### Task
In the records below, find the line that holds "html: <p>Penetrating ascorbate". Restate it and every later line exactly, stopping at the end and skipping pictures.
BEGIN Exercise materials
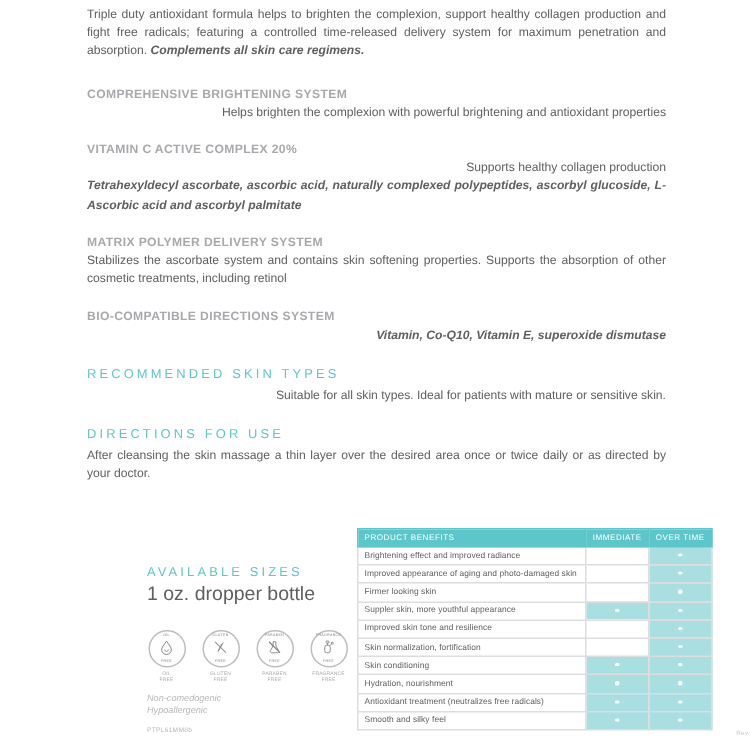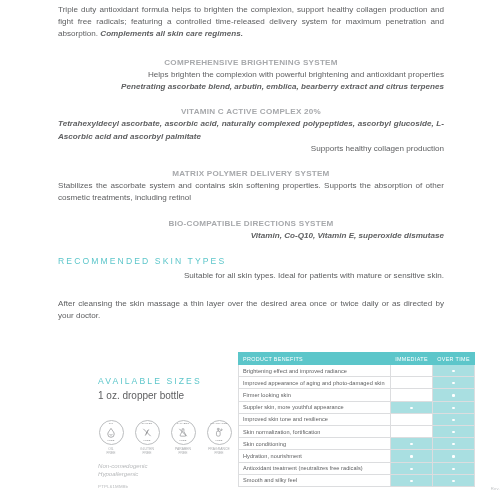"COMPREHENSIVE BRIGHTENING SYSTEM" .sub-head { text-align: center -> none }
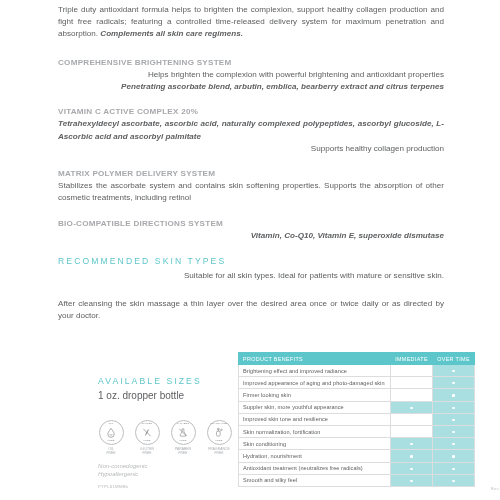"Penetrating ascorbate blend, arbutin," p.body-text { html: <p>Penetrating ascorbate blend, arbutin, emblica, bearberry extract and citrus terpenes</p> -> none }
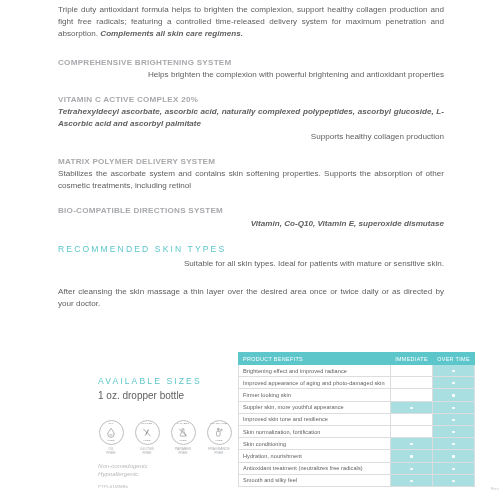"Tetrahexyldecyl ascorbate, ascorbic" p.body-text { order: before "Supports healthy collagen production" -> after "Supports healthy collagen production" }
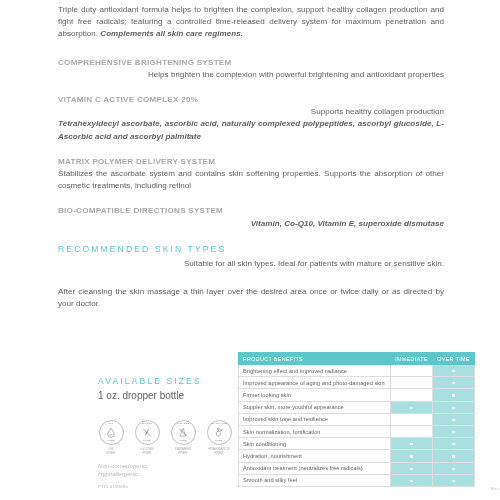"DIRECTIONS FOR USE" h2.section-head { html: none -> <h2>DIRECTIONS FOR USE</h2> }
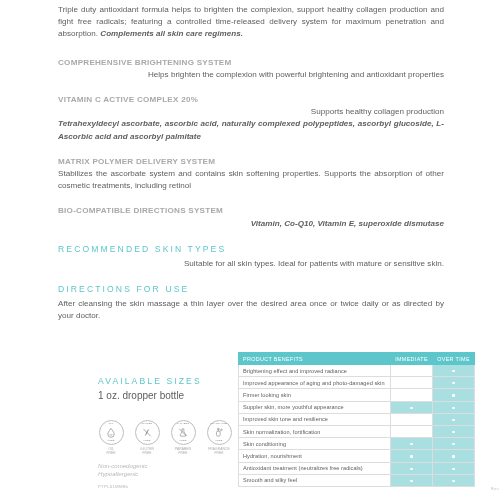"1 oz. dropper bottle" .size-line { font-size: 10px -> 13px }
END Exercise materials
### Written reply
"Penetrating ascorbate blend, arbutin," p.body-text { html: <p>Penetrating ascorbate blend, arbutin, emblica, bearberry extract and citrus terpenes</p> -> none }
"Tetrahexyldecyl ascorbate, ascorbic" p.body-text { order: before "Supports healthy collagen production" -> after "Supports healthy collagen production" }
"DIRECTIONS FOR USE" h2.section-head { html: none -> <h2>DIRECTIONS FOR USE</h2> }
"1 oz. dropper bottle" .size-line { font-size: 10px -> 13px }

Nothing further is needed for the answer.